Results and discussion The SVD imputation accuracy was noticeable. So by increasing the percentage of masked markers up to 50%, SVD was imputed missing genotypes with accuracy equal to 80%. In the scenarios of 70% and 90% of missing genotypes, the accuracy of imputation decreased and was 70% and 48%, respectively. In parallel to increase in the size of the population from 1000 to 2000 individuals, the imputation performance of SVD was increased, especially in the scenarios of 75% and 90% of masked genotypes. In parallel to increase in the number of markers, the imputation accuracy (r) increased in such a way that with increasing the number of markers from 500 to 3000 SNP, the accuracy of imputation increased by almost %10. An inverse relationship was observed between MAF and r in a way that by increasing MAF from 0.01 to 0.40, the accuracy of imputation decreased by 8%. In other words, markers with lower MAF were imputed with higher accuracy.

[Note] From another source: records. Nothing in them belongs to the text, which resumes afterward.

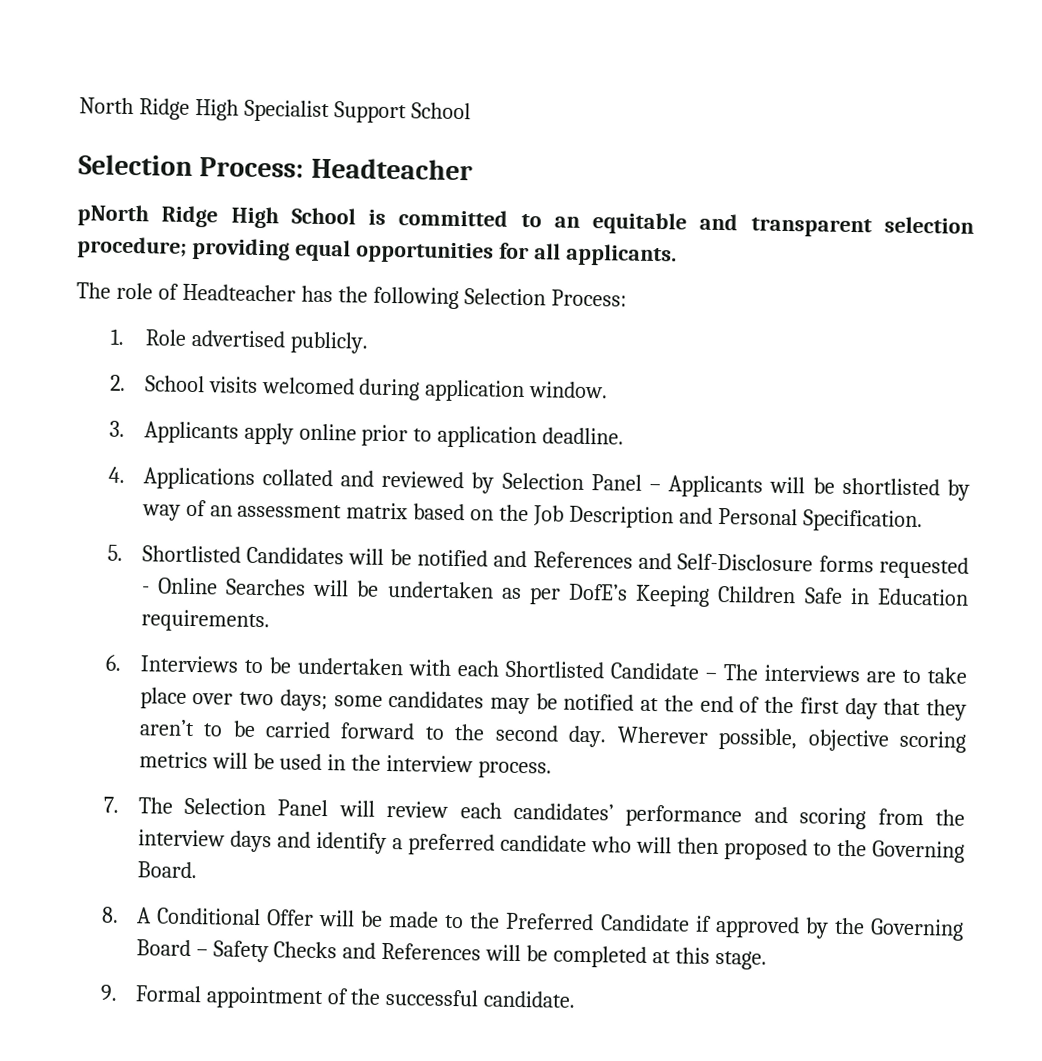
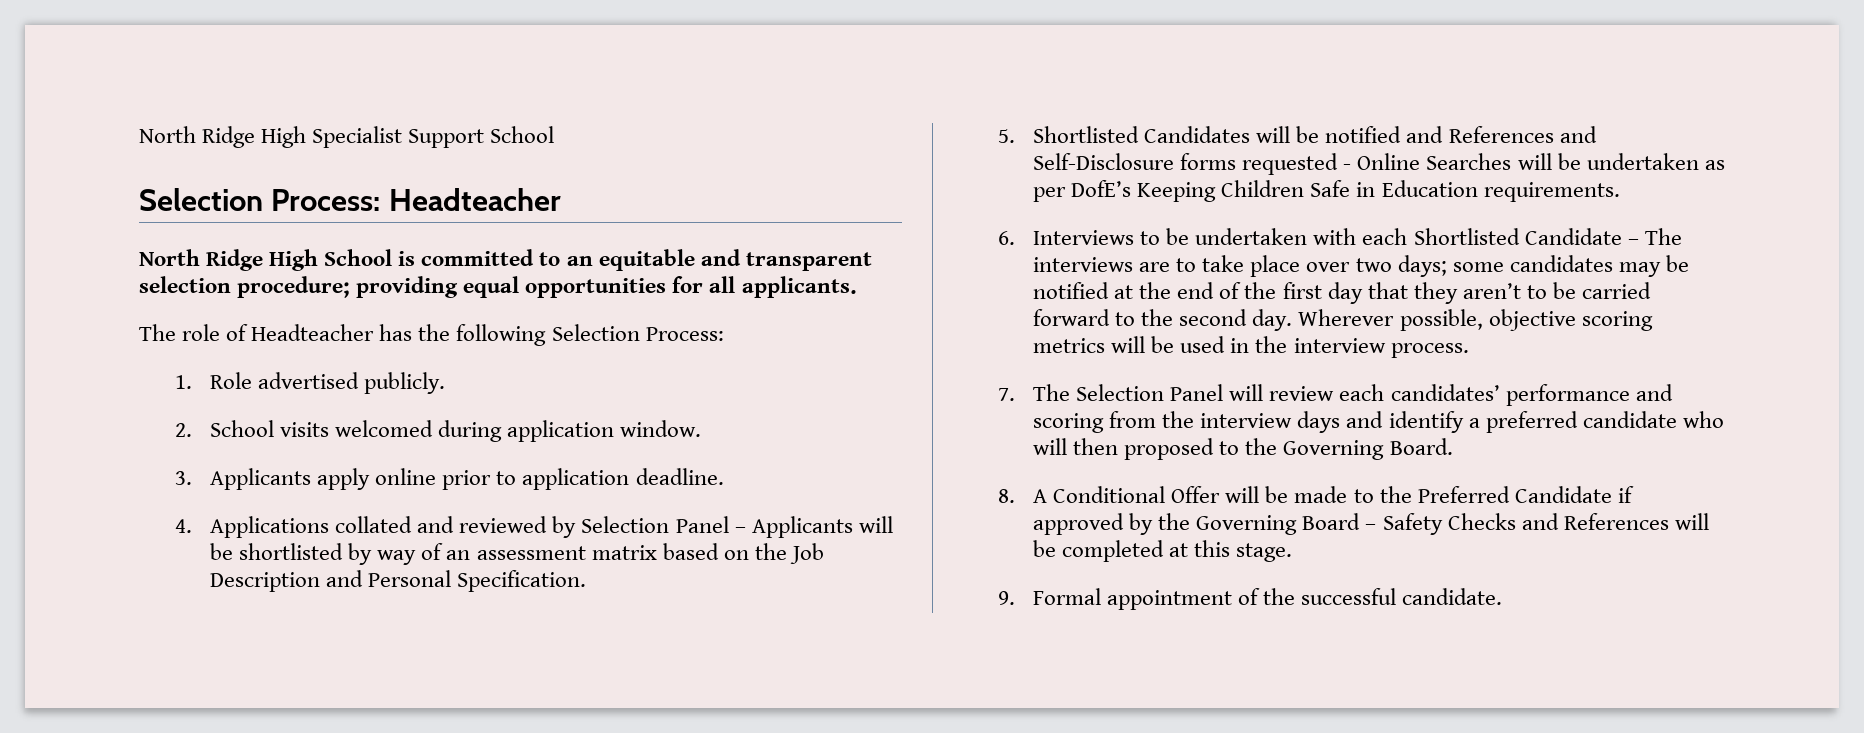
- pNorth Ridge High School is committed to an equitable and transparent selection procedure; providing equal opportunities for all applicants.
+ North Ridge High School is committed to an equitable and transparent selection procedure; providing equal opportunities for all applicants.

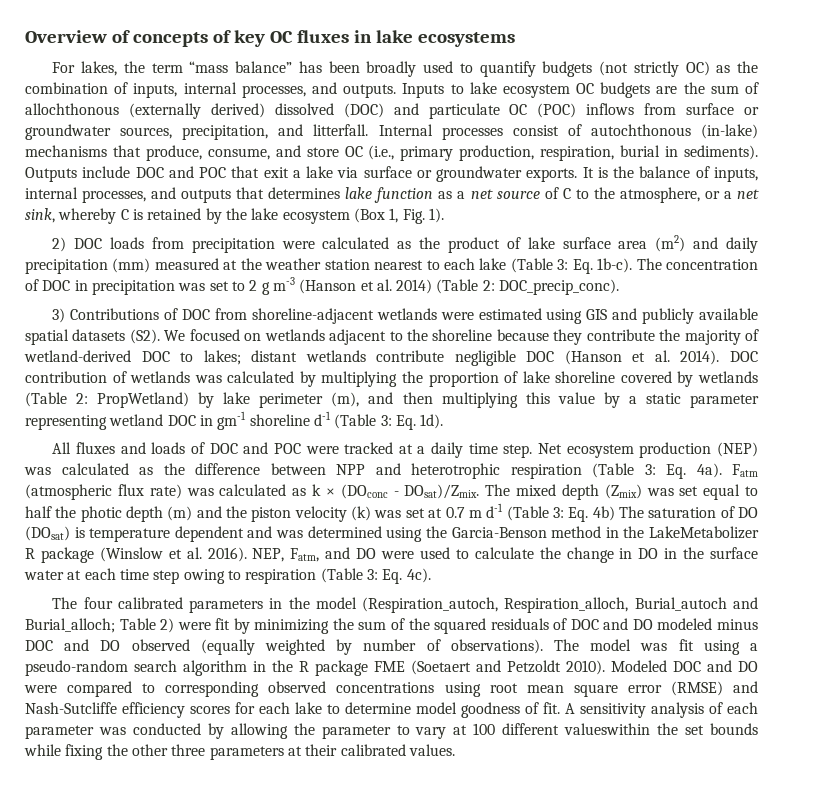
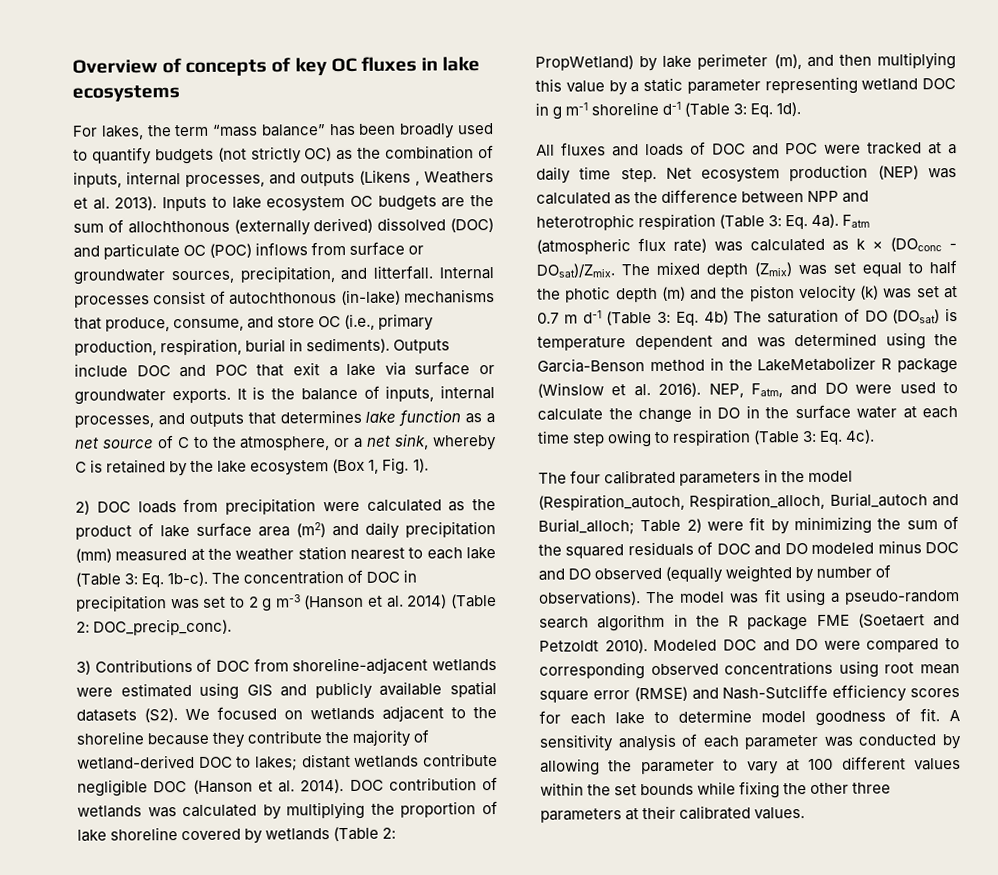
- For lakes, the term “mass balance” has been broadly used to quantify budgets (not strictly OC) as the combination of inputs, internal processes, and outputs.
+ For lakes, the term “mass balance” has been broadly used to quantify budgets (not strictly OC) as the combination of inputs, internal processes, and outputs (Likens , Weathers et al. 2013).
- DOC contribution of wetlands was calculated by multiplying the proportion of lake shoreline covered by wetlands (Table 2: PropWetland) by lake perimeter (m), and then multiplying this value by a static parameter representing wetland DOC in gm-1 shoreline d-1 (Table 3: Eq. 1d).
+ DOC contribution of wetlands was calculated by multiplying the proportion of lake shoreline covered by wetlands (Table 2: PropWetland) by lake perimeter (m), and then multiplying this value by a static parameter representing wetland DOC in g m-1 shoreline d-1 (Table 3: Eq. 1d).
- A sensitivity analysis of each parameter was conducted by allowing the parameter to vary at 100 different valueswithin the set bounds while fixing the other three parameters at their calibrated values.
+ A sensitivity analysis of each parameter was conducted by allowing the parameter to vary at 100 different values within the set bounds while fixing the other three parameters at their calibrated values.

Conclusion SVD performed well regarding genotype imputation for GBS platforms in a way that missing data can be imputed with reasonable accuracy even if the level of missing data are high; up to 50%and even greater accuracies may result if number of individuals in the population is high and level of MAF of genotyped SNPs is low. Therefore, SVD can be recommended for genotype imputation in genome assisted evaluation.